# Assigned task
Among the entries below, which lines include the string "떨어지는"? Show each one.
** Information supplied follows **
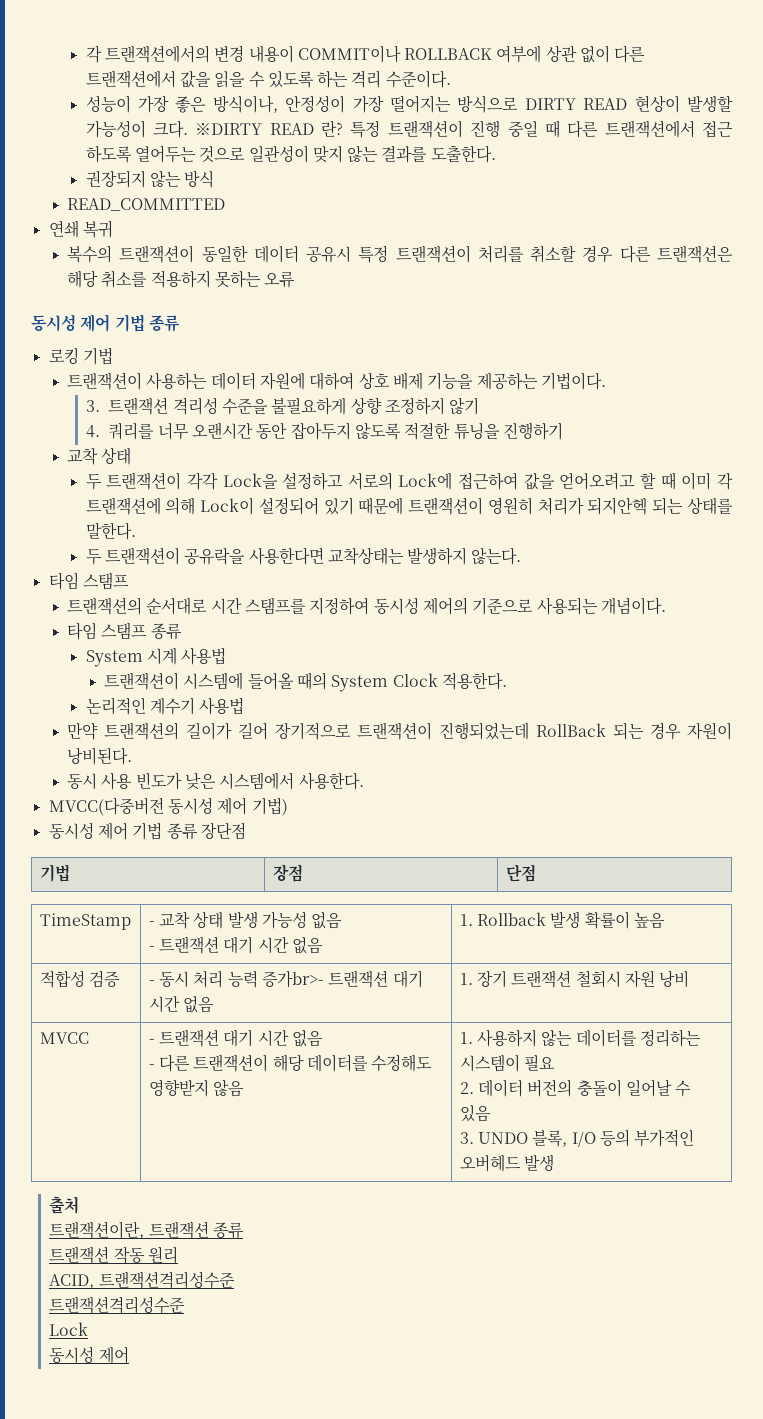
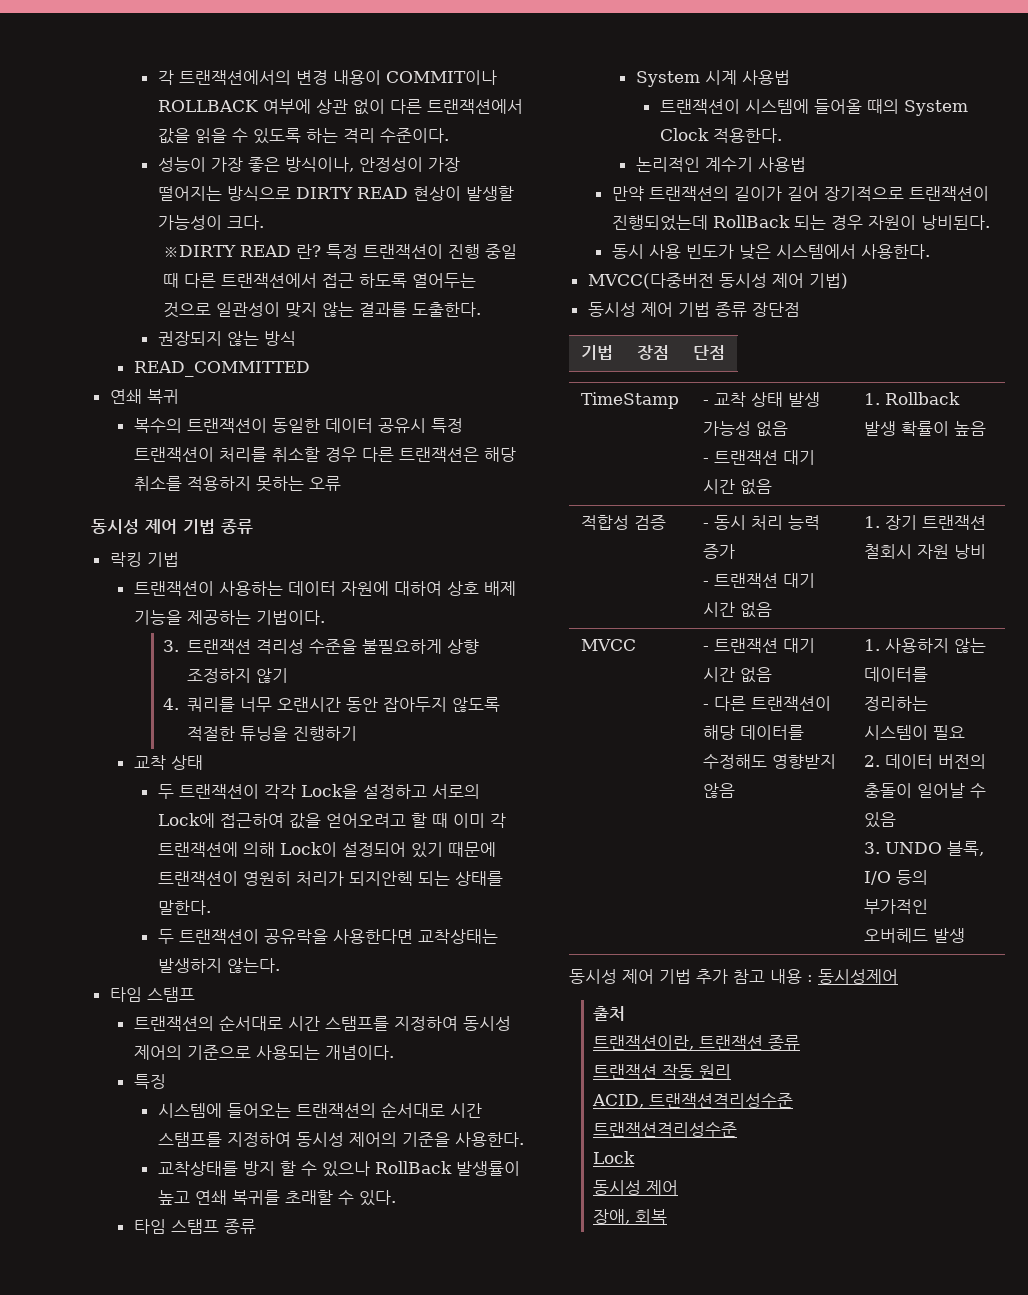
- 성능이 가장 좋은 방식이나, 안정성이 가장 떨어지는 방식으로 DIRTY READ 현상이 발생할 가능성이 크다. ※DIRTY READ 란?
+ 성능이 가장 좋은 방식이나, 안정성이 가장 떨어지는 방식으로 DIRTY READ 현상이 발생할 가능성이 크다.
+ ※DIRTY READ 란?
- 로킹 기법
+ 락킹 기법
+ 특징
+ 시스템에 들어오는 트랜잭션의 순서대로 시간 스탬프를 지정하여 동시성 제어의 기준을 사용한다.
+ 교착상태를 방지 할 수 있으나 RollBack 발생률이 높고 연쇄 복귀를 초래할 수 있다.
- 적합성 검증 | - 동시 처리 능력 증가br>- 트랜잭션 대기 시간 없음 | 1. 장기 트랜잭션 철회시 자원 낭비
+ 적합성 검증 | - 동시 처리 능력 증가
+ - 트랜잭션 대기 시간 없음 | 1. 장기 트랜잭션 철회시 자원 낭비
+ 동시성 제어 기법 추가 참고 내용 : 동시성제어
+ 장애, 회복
** End of Information supplied **
** Information supplied follows **
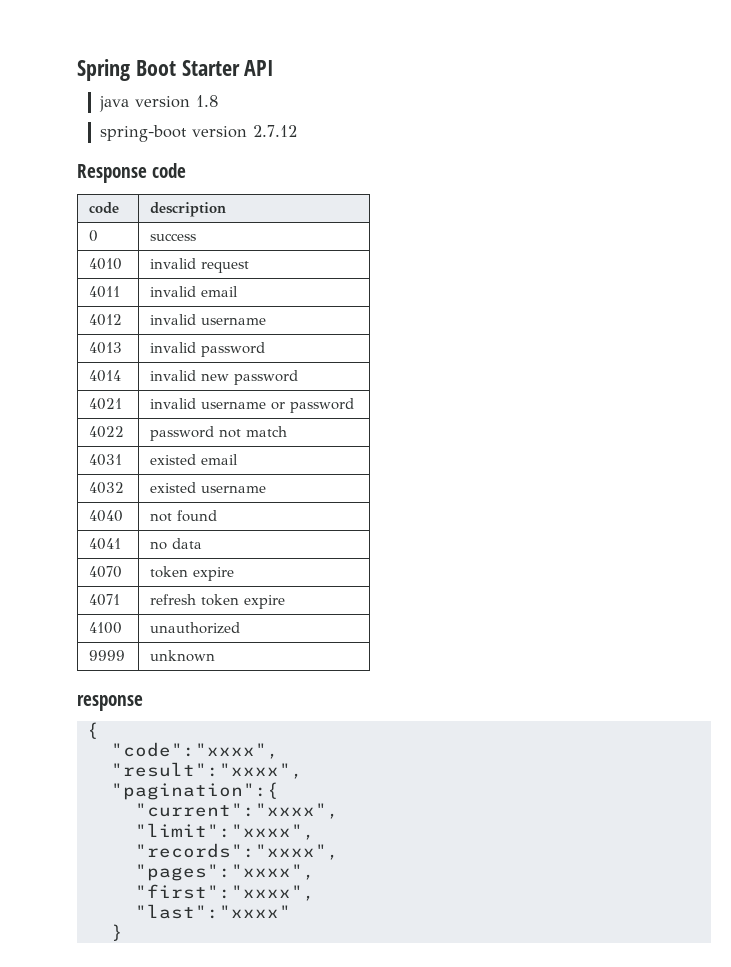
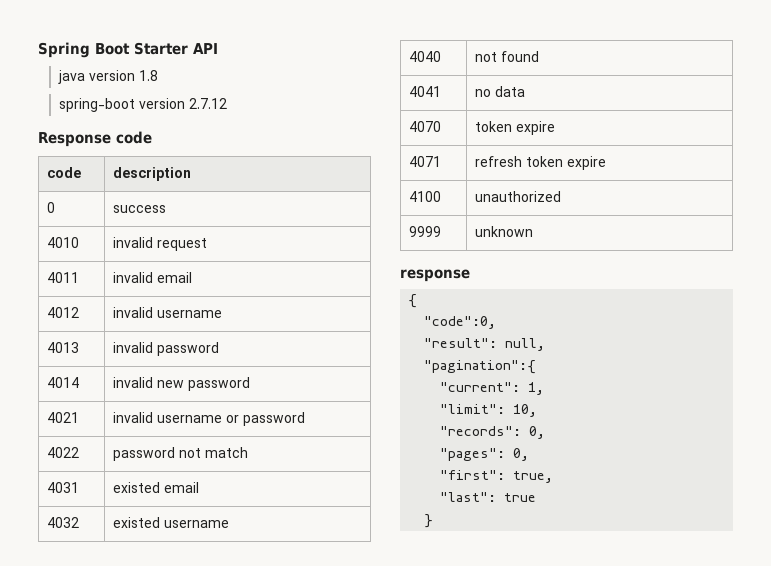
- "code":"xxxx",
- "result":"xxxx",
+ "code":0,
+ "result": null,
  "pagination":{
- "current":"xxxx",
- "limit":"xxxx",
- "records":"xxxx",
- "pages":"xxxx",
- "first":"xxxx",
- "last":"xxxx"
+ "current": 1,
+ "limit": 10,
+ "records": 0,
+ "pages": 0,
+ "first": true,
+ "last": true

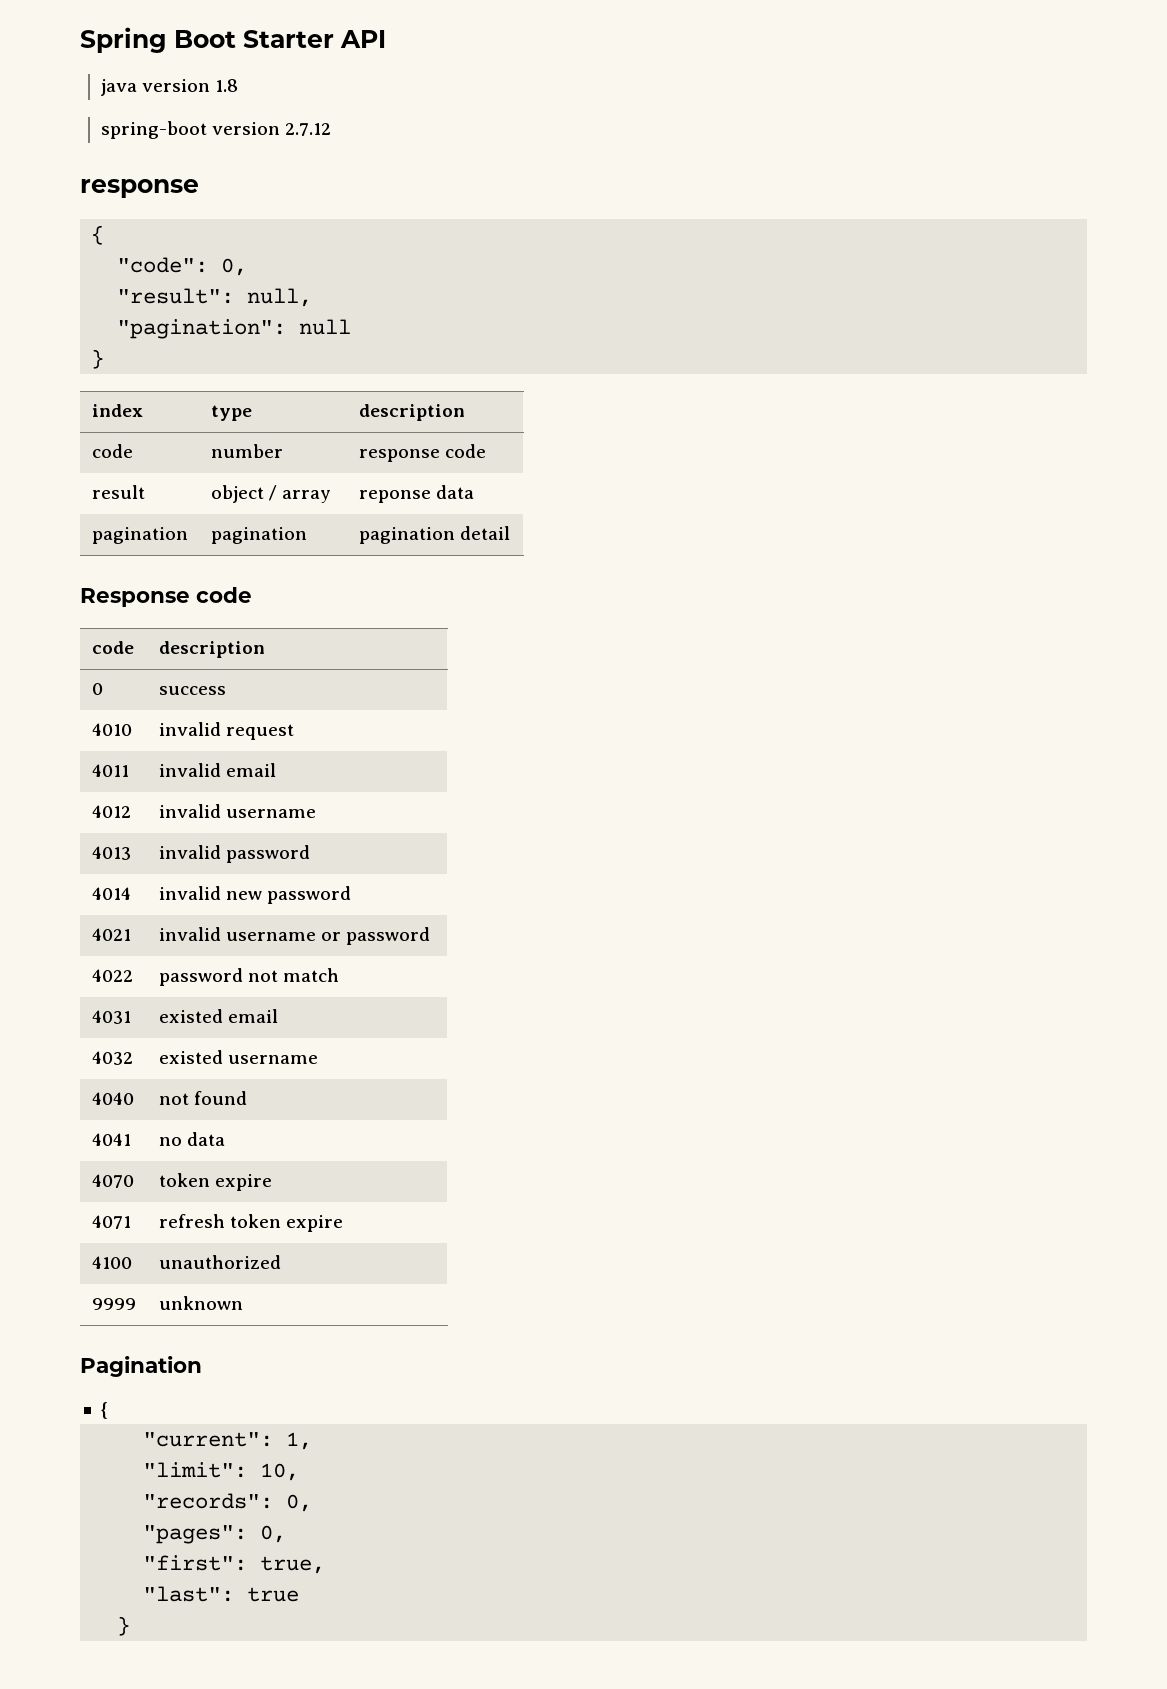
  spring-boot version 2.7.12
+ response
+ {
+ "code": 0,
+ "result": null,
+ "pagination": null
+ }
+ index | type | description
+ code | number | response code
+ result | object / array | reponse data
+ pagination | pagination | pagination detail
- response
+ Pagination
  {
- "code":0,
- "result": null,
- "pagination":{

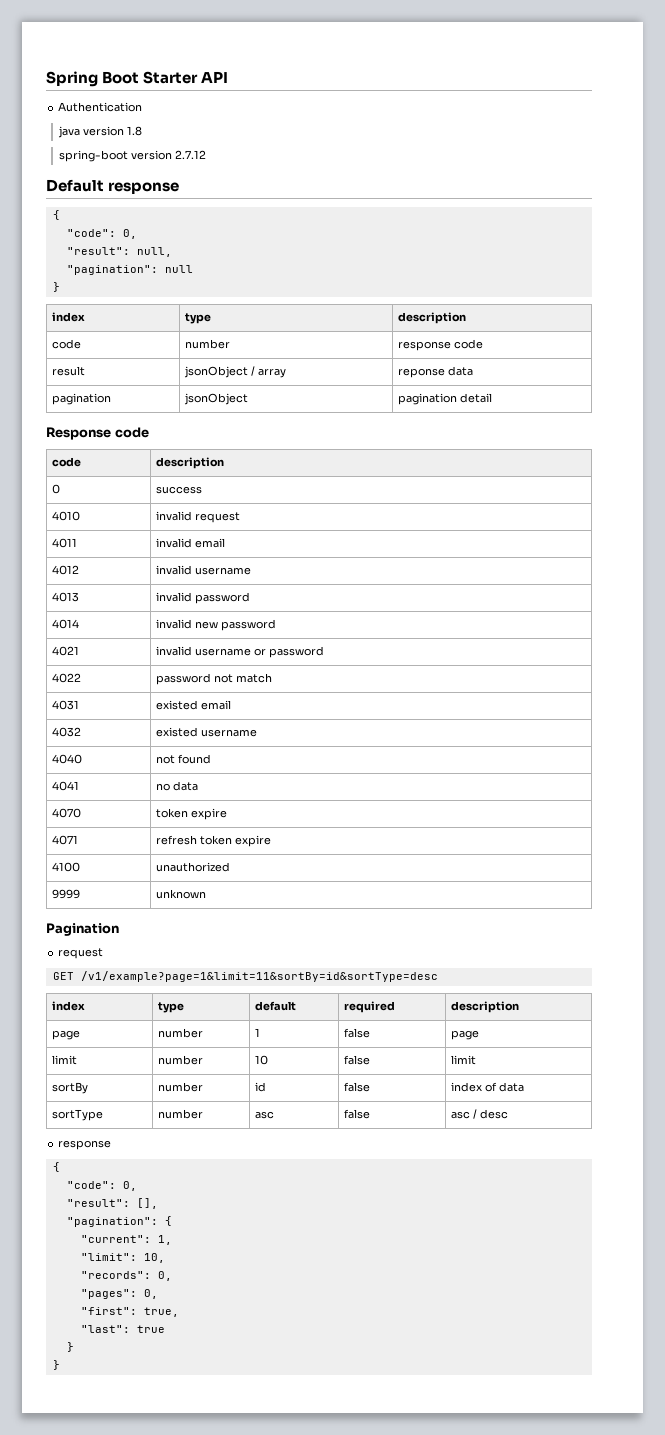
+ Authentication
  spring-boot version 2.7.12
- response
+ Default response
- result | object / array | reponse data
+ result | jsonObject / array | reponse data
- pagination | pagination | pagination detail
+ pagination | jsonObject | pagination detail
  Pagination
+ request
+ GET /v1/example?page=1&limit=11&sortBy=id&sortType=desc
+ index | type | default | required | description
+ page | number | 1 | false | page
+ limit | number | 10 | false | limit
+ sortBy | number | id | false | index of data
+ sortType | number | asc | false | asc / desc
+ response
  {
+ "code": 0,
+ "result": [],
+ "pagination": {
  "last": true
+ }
** End of Information supplied **
# Answer space
- 성능이 가장 좋은 방식이나, 안정성이 가장 떨어지는 방식으로 DIRTY READ 현상이 발생할 가능성이 크다. ※DIRTY READ 란?
+ 성능이 가장 좋은 방식이나, 안정성이 가장 떨어지는 방식으로 DIRTY READ 현상이 발생할 가능성이 크다.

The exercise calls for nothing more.